Records from a data source:
━━━━━━━━

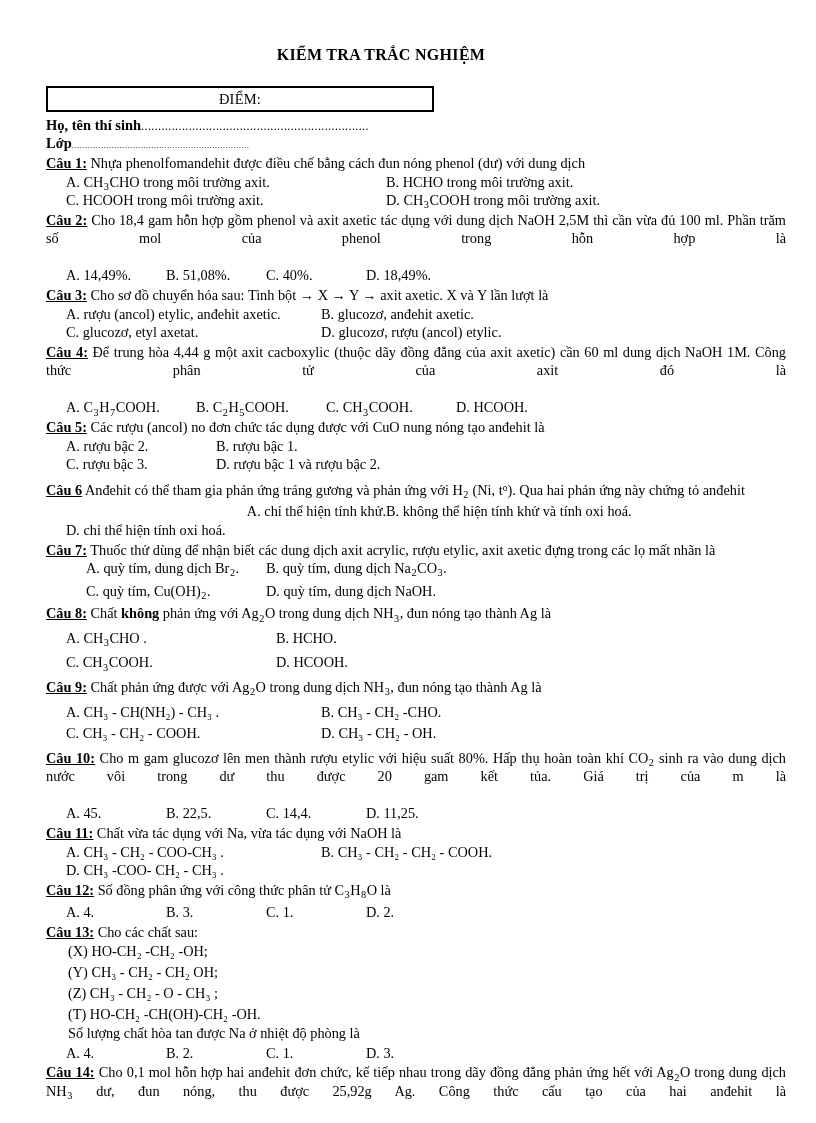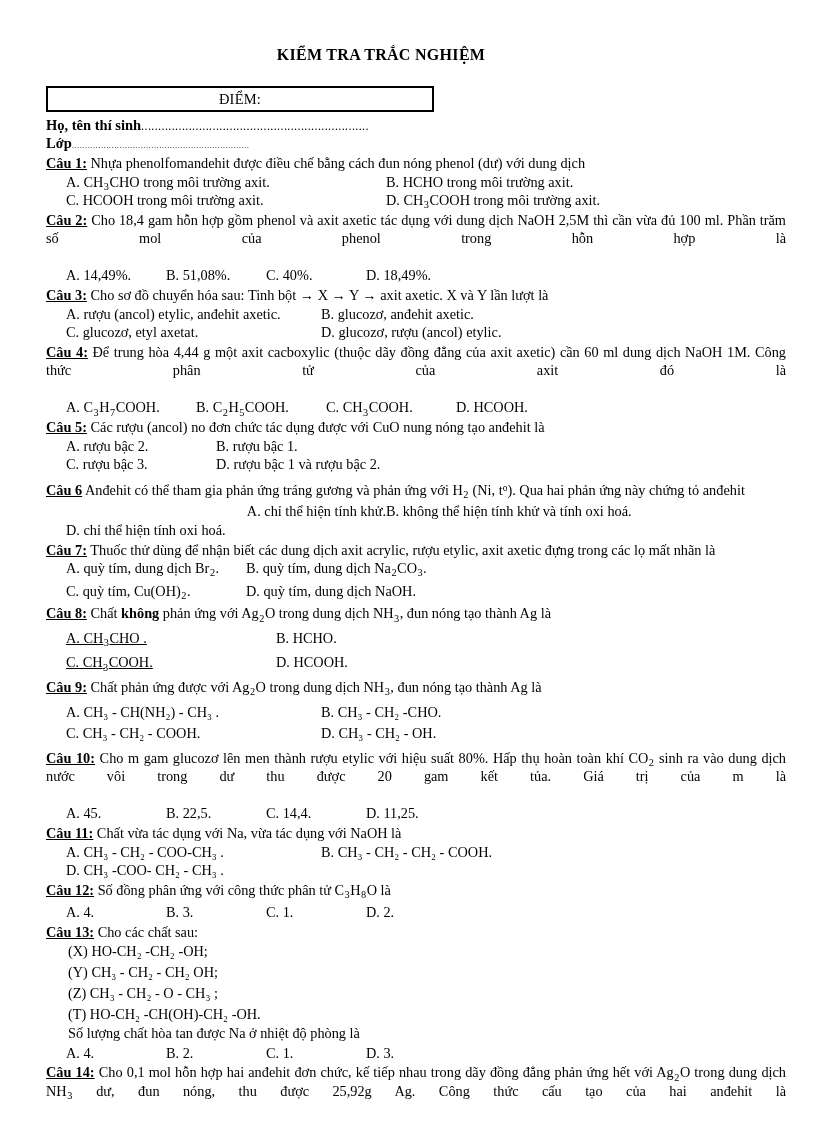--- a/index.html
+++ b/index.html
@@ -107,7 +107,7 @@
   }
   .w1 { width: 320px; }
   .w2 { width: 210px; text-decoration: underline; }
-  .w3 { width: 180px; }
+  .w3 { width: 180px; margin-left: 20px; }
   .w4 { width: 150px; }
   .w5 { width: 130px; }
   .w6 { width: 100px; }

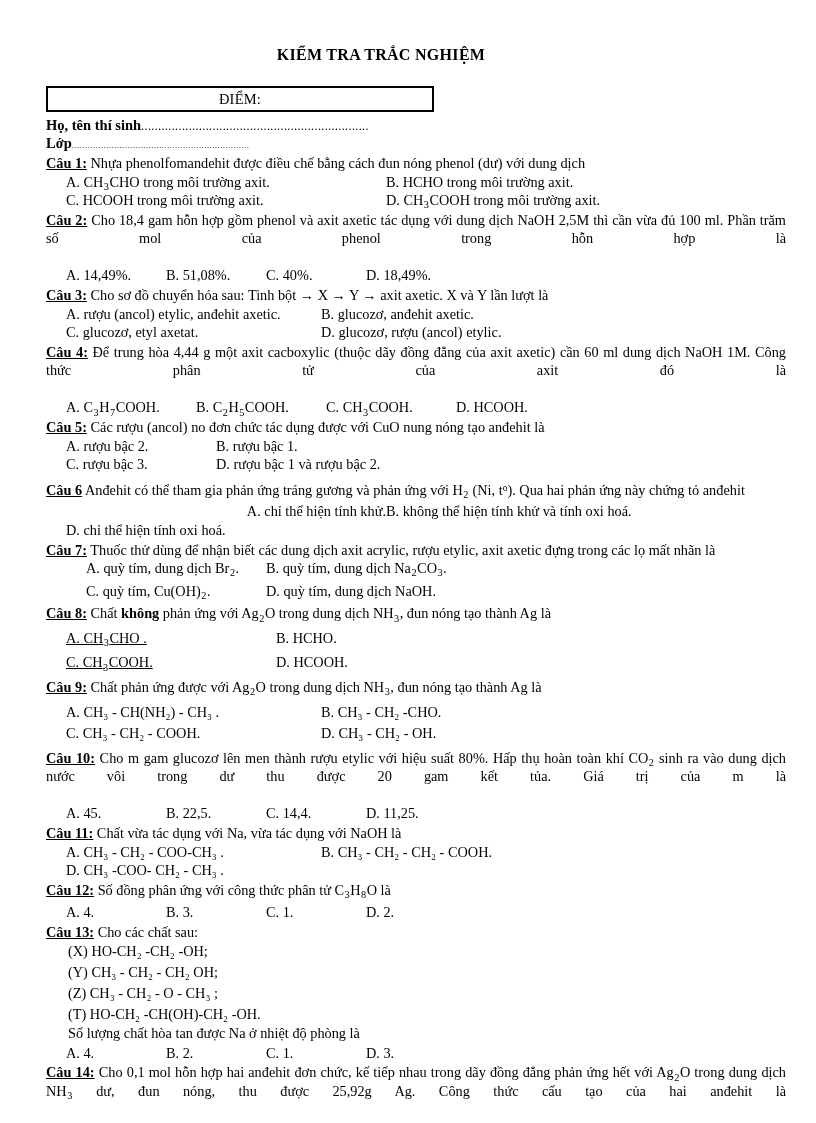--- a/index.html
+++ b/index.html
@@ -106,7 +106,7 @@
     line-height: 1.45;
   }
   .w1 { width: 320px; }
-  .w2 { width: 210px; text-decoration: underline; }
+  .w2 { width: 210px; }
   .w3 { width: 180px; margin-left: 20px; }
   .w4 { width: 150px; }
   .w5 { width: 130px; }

━━━━━━━━

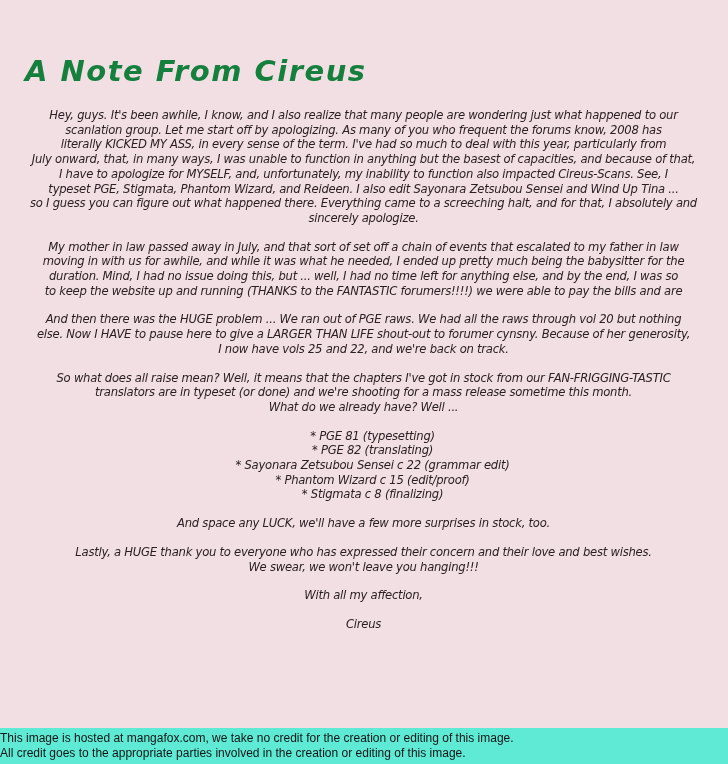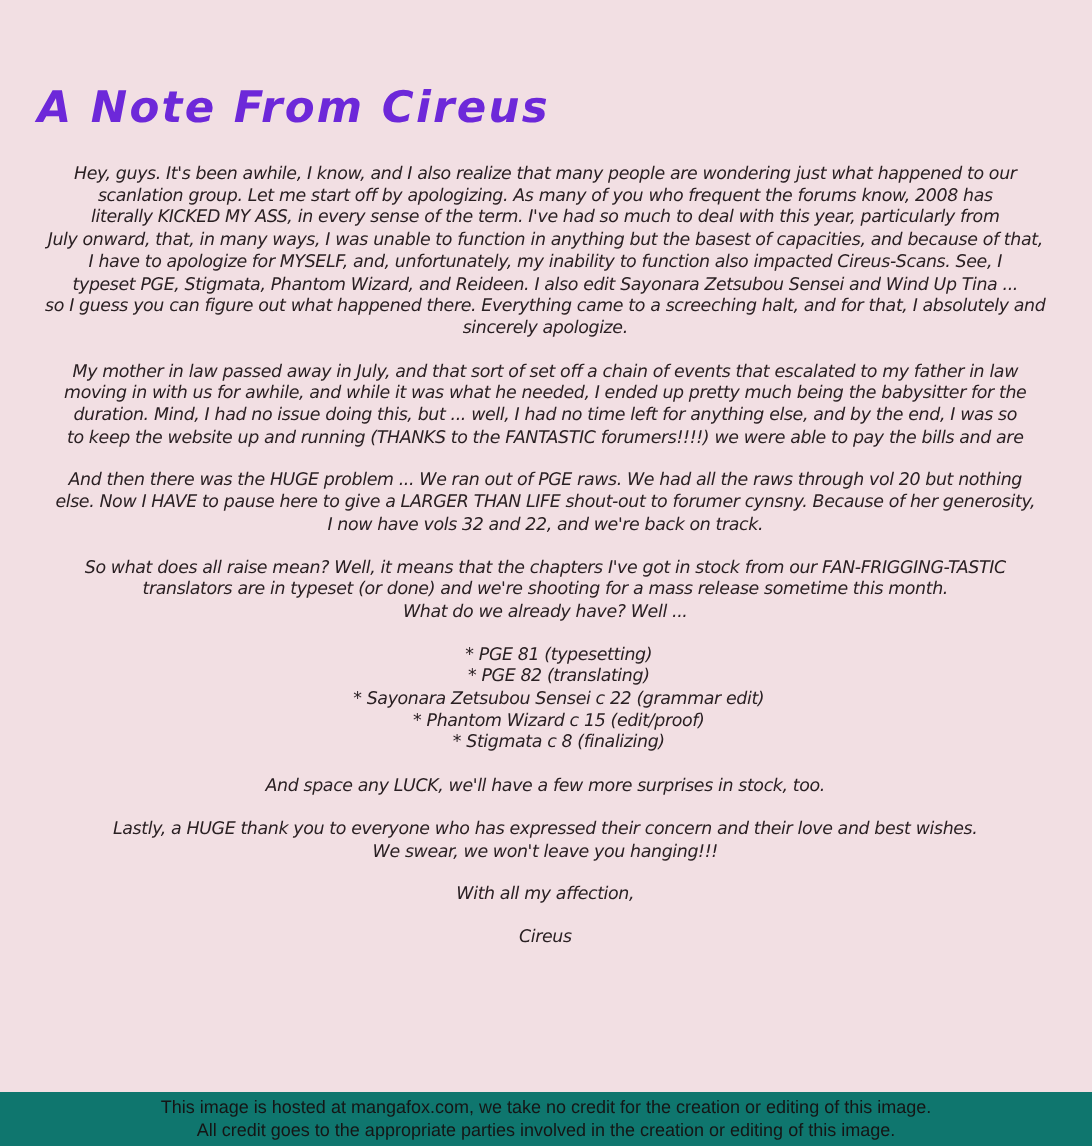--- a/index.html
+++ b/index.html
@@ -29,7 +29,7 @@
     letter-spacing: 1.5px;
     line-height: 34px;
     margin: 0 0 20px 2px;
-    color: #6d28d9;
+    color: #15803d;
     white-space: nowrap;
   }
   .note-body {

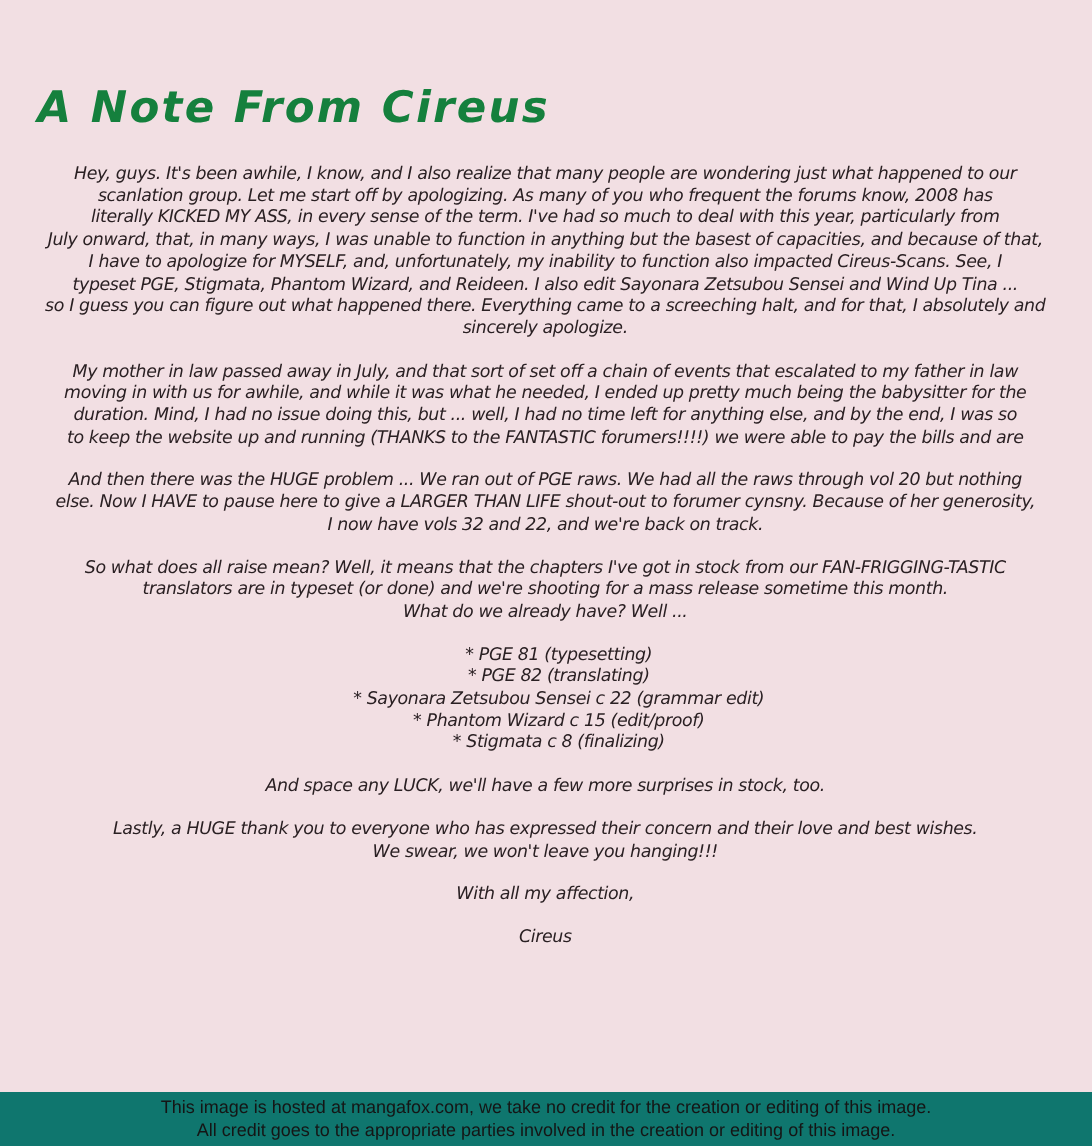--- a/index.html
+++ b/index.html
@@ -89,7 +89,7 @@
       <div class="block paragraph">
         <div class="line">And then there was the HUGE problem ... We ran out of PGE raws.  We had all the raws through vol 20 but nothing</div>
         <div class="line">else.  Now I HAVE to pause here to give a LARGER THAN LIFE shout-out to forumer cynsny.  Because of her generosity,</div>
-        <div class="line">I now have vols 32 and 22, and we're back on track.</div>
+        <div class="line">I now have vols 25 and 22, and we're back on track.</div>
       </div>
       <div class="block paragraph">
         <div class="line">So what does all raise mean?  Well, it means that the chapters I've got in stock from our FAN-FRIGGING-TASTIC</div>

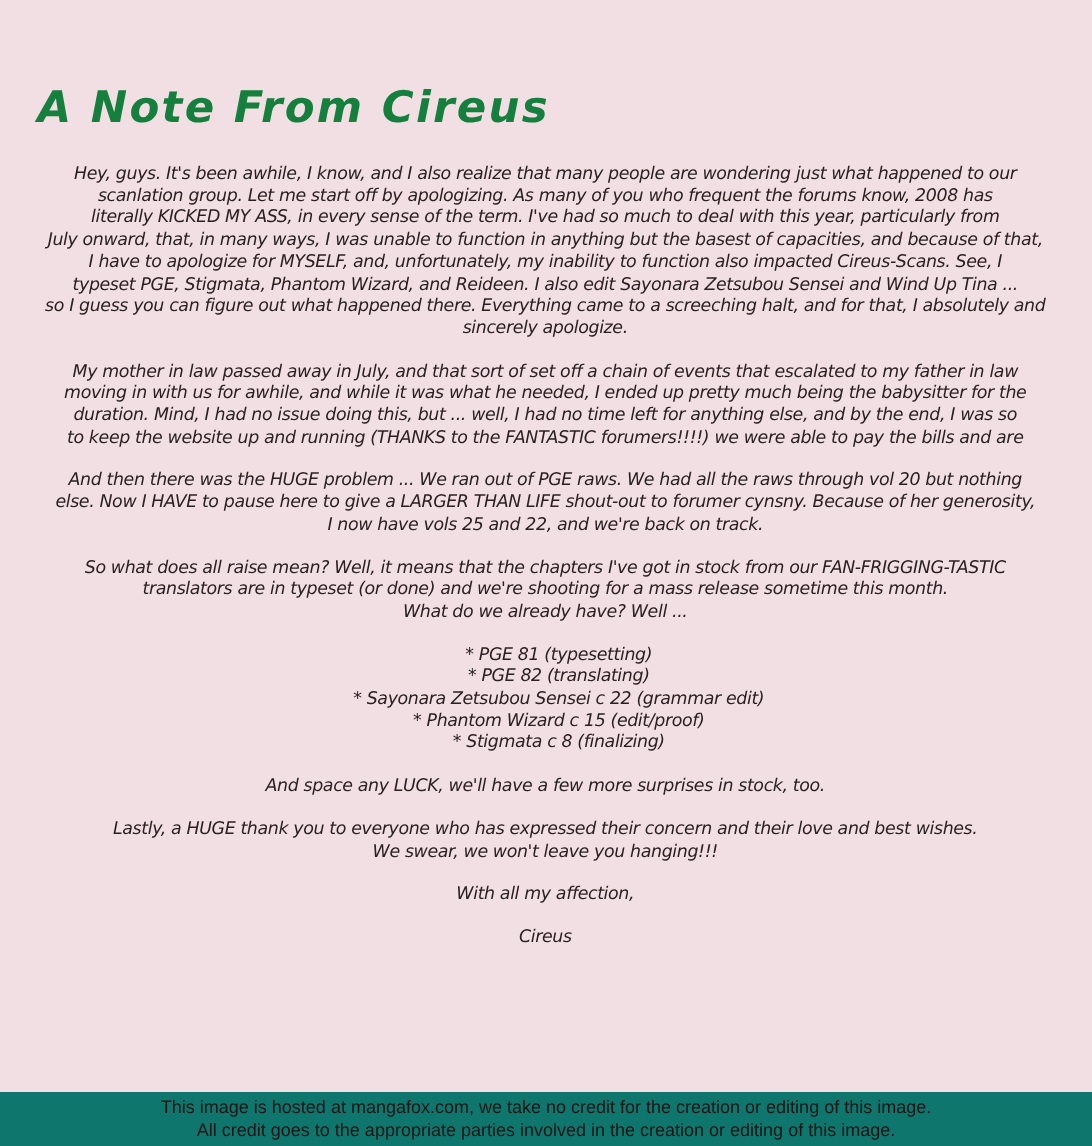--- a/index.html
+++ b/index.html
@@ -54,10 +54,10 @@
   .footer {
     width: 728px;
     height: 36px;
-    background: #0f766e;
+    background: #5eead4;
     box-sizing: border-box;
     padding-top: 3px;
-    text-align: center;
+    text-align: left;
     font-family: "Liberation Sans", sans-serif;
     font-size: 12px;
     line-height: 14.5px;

━━━━━━━━

» **HOW TO COMPLETE THIS TASK**: Please count the lines of the entries above that include "margin" and give only the total.

» **OUTPUT BELOW**: 3